This is not an argument against Te, only against its "rightness by default". If Earth really moves, then Te is wrong. If Earth doen't move, then the Ti model is only a beautful mental exercise. Earth will orbit Sun or vice-versa regardless our idea about it. Reality does not depend on particular opinions (Te, Ti or whatever).

What some Te users (only some, fortunately) seems to not being aware is that an experiment is only "a proof" of the small quantity of information it's managing. I mean, an experiment is never "a proof of the whole" but only "a proof of the part". It can manage only a limited quantity of information, so it can't describe neither it could be able of describing the whole reality. The "don't you see the sky?" sentence is an example. Another Te coud say "test which orbits, like going to the space and seeing it". True, but still this is only a solution for "what you can see/know at the moment of the experiment", limited information.
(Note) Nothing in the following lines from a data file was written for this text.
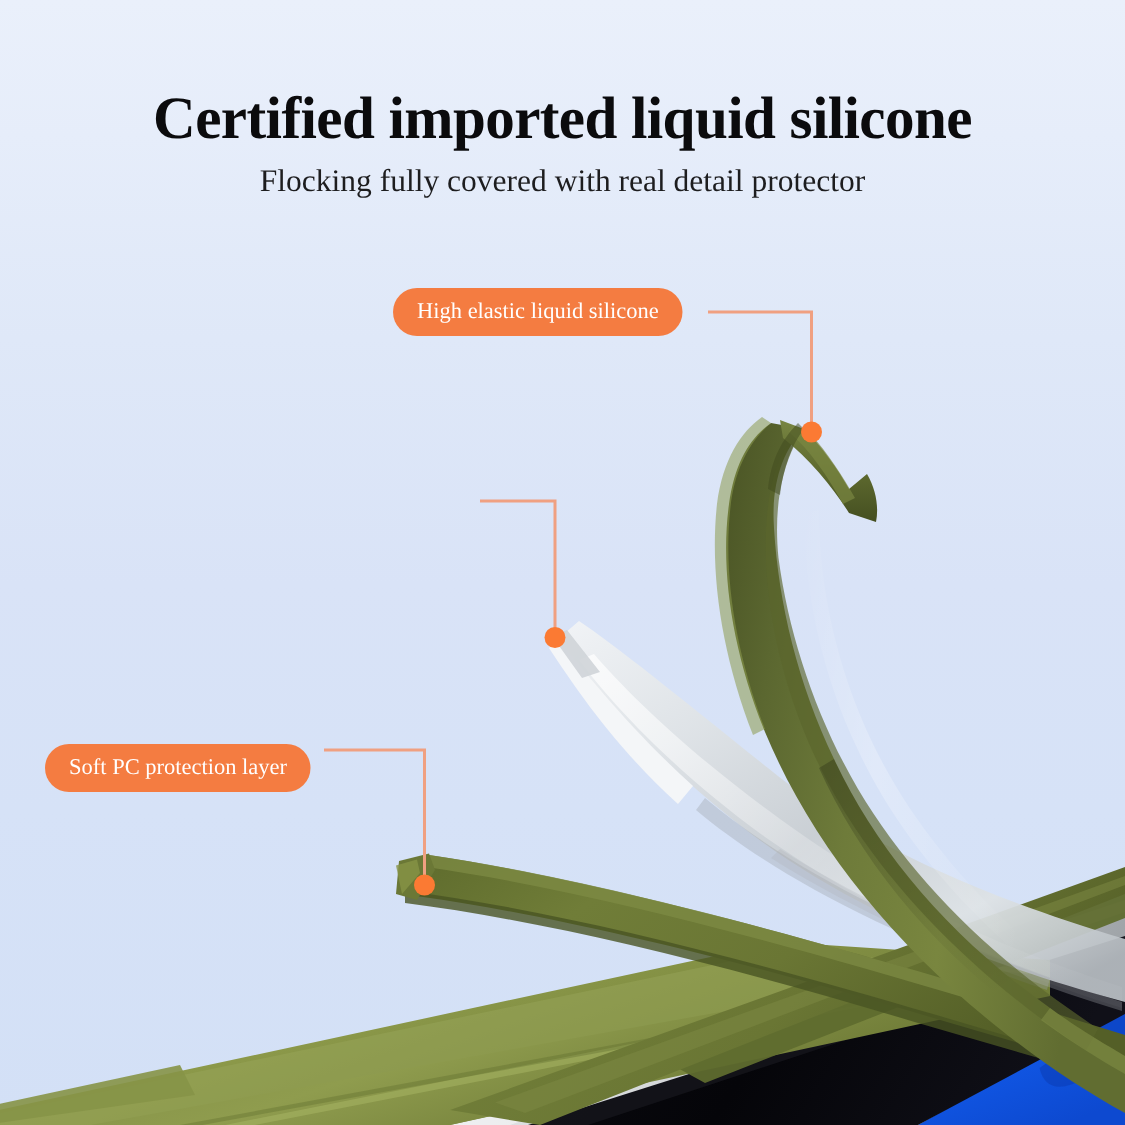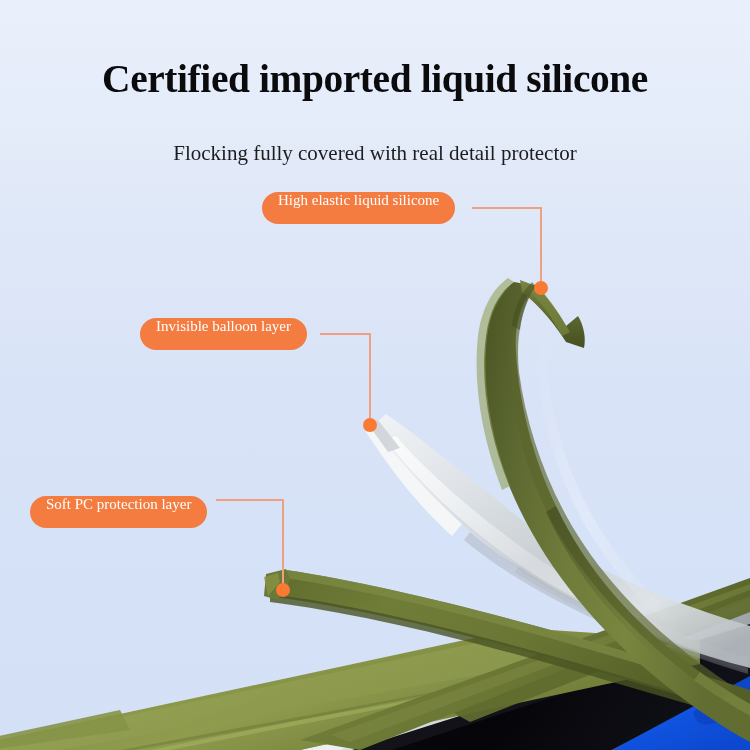--- a/index.html
+++ b/index.html
@@ -39,39 +39,38 @@
   .subtitle {
     position: absolute;
     left: 0;
     top: 108px;
     width: 750px;
     text-align: center;
     font-size: 21px;
     font-weight: 400;
     color: #1d1d1f;
     white-space: nowrap;
-    margin-top: 33px;
   }
 
   
   .art {
     position: absolute;
     left: 0;
     top: 0;
     width: 750px;
     height: 750px;
   }
   .art svg { display: block; width: 750px; height: 750px; }
 
   
   .callout {
     position: absolute;
     height: 32px;
     display: flex;
-    align-items: flex-start;
+    align-items: center;
     padding: 0 16px;
     border-radius: 16px;
     background: #f47c41;
     color: #ffffff;
     font-size: 15px;
     font-weight: 400;
     white-space: nowrap;
     box-sizing: border-box;
   }
   .c1 { left: 262px; top: 192px; }
@@ -305,21 +304,18 @@
   </div>
 
   <div class="title">Certified imported liquid silicone</div>
 
   <div class="subtitle">Flocking fully covered with real detail protector</div>
 
   <div class="callout c1">
     <span>High elastic liquid silicone</span>
   </div>
 
-  <div class="callout c2">
-    <span>Invisible balloon layer</span>
-  </div>
 
   <div class="callout c3">
     <span>Soft PC protection layer</span>
   </div>
 
 </div>
 
 </body></html>

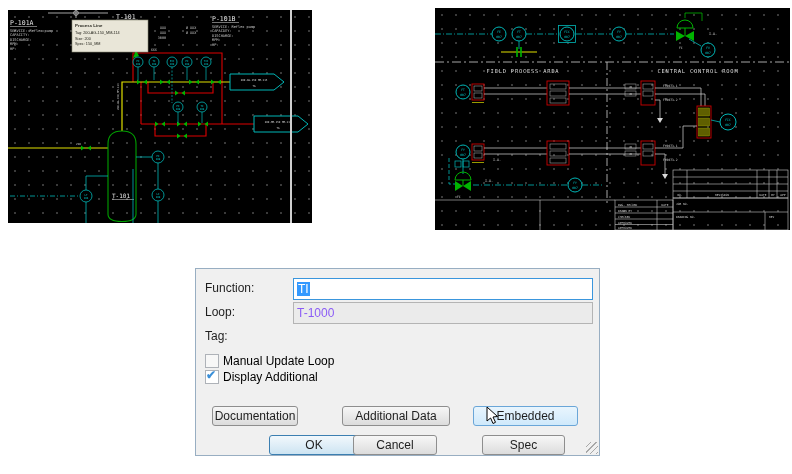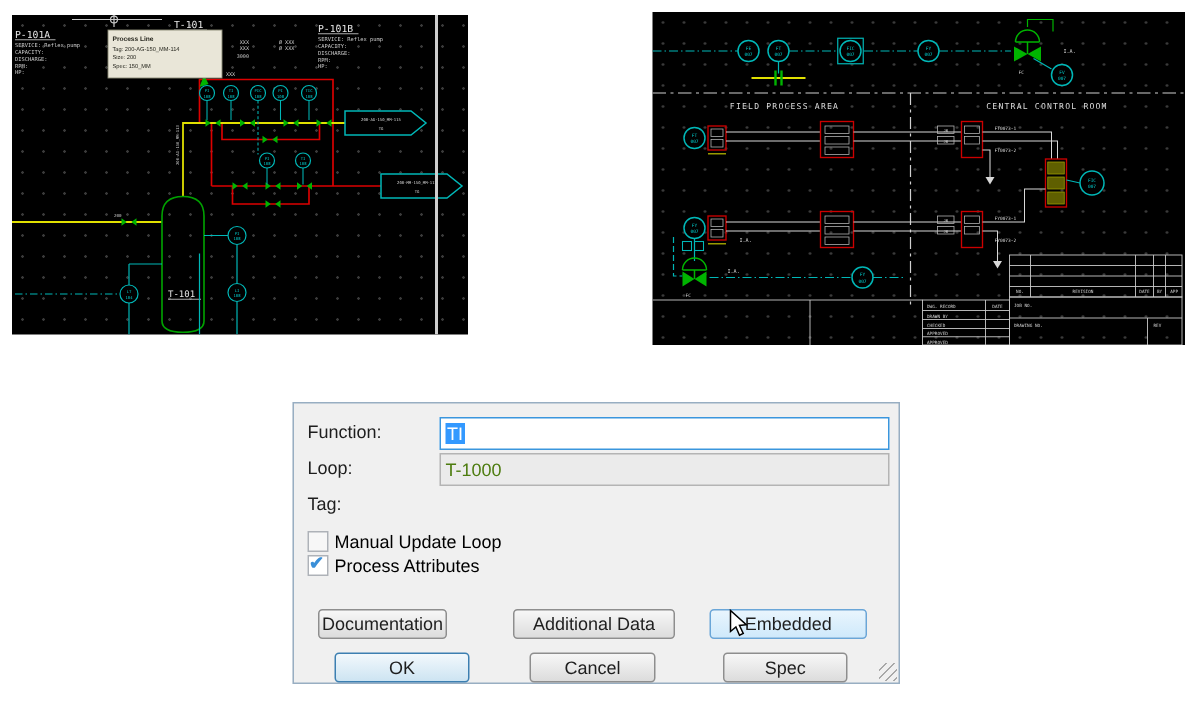--- a/index.html
+++ b/index.html
@@ -11,31 +11,31 @@
   #panel-left{left:8px;top:10px;width:304px;height:213px;}
   #panel-right{left:435px;top:8px;width:355px;height:222px;}
   svg{display:block;}
   
   .dialog{position:absolute;left:195px;top:268px;width:405px;height:188px;
     background:#f0f0f0;border:1px solid #98aec2;box-sizing:border-box;}
   .dlg-label{position:absolute;font-size:12px;color:#1e1e1e;}
   .dlg-input{position:absolute;height:18px;background:#fff;border:1px solid #7a9cb8;
     font-size:12px;color:#111;padding:1px 3px;box-sizing:content-box;line-height:18px;}
   .dlg-input.focused{border:1px solid #3a96dd;}
-  .dlg-input.disabled{background:#ebebeb;border:1px solid #b4b4b4;color:#4d7c0f;}
+  .dlg-input.disabled{background:#ebebeb;border:1px solid #b4b4b4;color:#8b5cf6;}
   .sel-text{background:#3399ff;color:#fff;padding:0 1px;}
   .chk{position:absolute;width:12px;height:12px;background:#f7f7f7;border:1px solid #aeb2b8;}
   .chk.checked{background:#fff;}
   .chk .mark{position:absolute;left:0px;top:-3px;font-size:12px;color:#3a8fd8;font-weight:bold;}
   .chk-label{position:absolute;font-size:12px;color:#000000;}
   .btn{position:absolute;height:20px;border:1px solid #8e8e8e;border-radius:3px;
     background:linear-gradient(#f7f7f7,#dcdcdc);font-size:12px;color:#1e1e1e;
     text-align:center;line-height:19px;box-sizing:border-box;}
   .btn.hover{background:linear-gradient(#e9f5fd,#cfe9fb);border-color:#6aa6d8;}
-  .btn.default{border-color:#3c7fb1;background:linear-gradient(#f2f8fc,#cde4f2);}
+  .btn.default{border-color:#3c7fb1;background:linear-gradient(#f2f8fc,#cde4f2);margin-left:46px;}
   .grip{position:absolute;right:1px;bottom:1px;width:12px;height:12px;
     background:repeating-linear-gradient(135deg,transparent 0 3px,#a8a8a8 3px 4px);}
   .cursor{position:absolute;pointer-events:none;}
 </style>
 </head>
 <body>
 
 <div class="screen">
 
   <div id="panel-left" class="cad-panel">
@@ -391,21 +391,21 @@
     <div class="dlg-input disabled" style="left:97px;top:33px;width:292px;"><span>T-1000</span></div>
 
     <span class="dlg-label" style="left:9px;top:60px;">Tag:</span>
 
     <div class="chk" style="left:9px;top:85px;"></div>
     <span class="chk-label" style="left:27px;top:85px;">Manual Update Loop</span>
 
     <div class="chk checked" style="left:9px;top:101px;">
         <span class="mark">✔</span>
       </div>
-    <span class="chk-label" style="left:27px;top:101px;">Process Attributes</span>
+    <span class="chk-label" style="left:27px;top:101px;">Display Additional</span>
 
     <div class="btn" style="left:16px;top:137px;width:86px;">Documentation</div>
     <div class="btn" style="left:146px;top:137px;width:108px;">Additional Data</div>
     <div class="btn hover" style="left:277px;top:137px;width:105px;">Embedded</div>
 
     <div class="btn default" style="left:27px;top:166px;width:90px;">OK</div>
     <div class="btn" style="left:157px;top:166px;width:84px;">Cancel</div>
     <div class="btn" style="left:286px;top:166px;width:83px;">Spec</div>
 
     <div class="grip"></div>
More information could be still outside this "vision"... absolute certainties are an absolute illusion.


----------



## bionic (Mar 29, 2010)

"Adapted from Jung, C.G. “Psychological Types“:

The introverted thinking type is decisively influenced by ideas; these, however, have their origin, not in the objective data but in the subjective foundation. Like the extravert, he too will follow his ideas, but in the reverse direction: inwardly not outwardly. Intensity is his aim, not extensity. In these fundamental characters he differs markedly, indeed quite unmistakably from his extraverted parallel. Like every introverted type, he is almost completely lacking in that which distinguishes his counter type, namely, the intensive relatedness to the object. In the case of a human object, the man has a distinct feeling that he matters only in a negative way, i.e., in milder instances he is merely conscious of being superfluous, but with a more extreme type he feels himself warded off as something definitely disturbing. This negative relation to the object-indifference, and even aversion-characterizes every introvert; it also makes a description of the introverted type in general extremely difficult. With him, everything tends to disappear and get concealed. His judgment appears cold, obstinate, arbitrary, and inconsiderate, simply because he is related less to the object than the subject. One can feel nothing in it that might possibly confer a higher value upon the object; it always seems to go beyond the object, leaving behind it a flavour of a certain subjective superiority. Courtesy, amiability, and friendliness may be present, but often with a particular quality suggesting a certain uneasiness, which betrays an ulterior aim, namely, the disarming of an opponent, who must at all costs be pacified and set at ease lest he prove a disturbing- element. In no sense, of course, is he an opponent, but, if at all sensitive, he will feel somewhat repelled, perhaps even depreciated."

Arkham’s Eyrie » jung

This is why....


----------



## Mr.Adrian (Oct 11, 2010)

In one sentence: 

Ti is possible to create a whole new causal world internally while in this process it loses any touch with the external world (i.e. not using you extravert function anymore) and therefore creates a total subjective structure.

MO could be:
1. Person experiences something
2. Person thinks and thinks and thinks in his room about it
3. Person comes to a conclusion
4. Person shares/tries to acknowledge it with the outer world
5a. Person is right by finding external confirmation/no falsification
5b. Person is wrong by finding falsification/no confirmation
5c. Person sees his subjective finding as his truth and does not care about any other perspective

Gl


----------



## Istbkleta (Apr 30, 2011)

Oldlady said:


> Are you saying that Te will LITERALLY look at the physical object? I imagine A in my mind. Then I think, how are A and B different? The differences are kind of fuzzy, but then they become clearer. Hey, A is sort of almost like K!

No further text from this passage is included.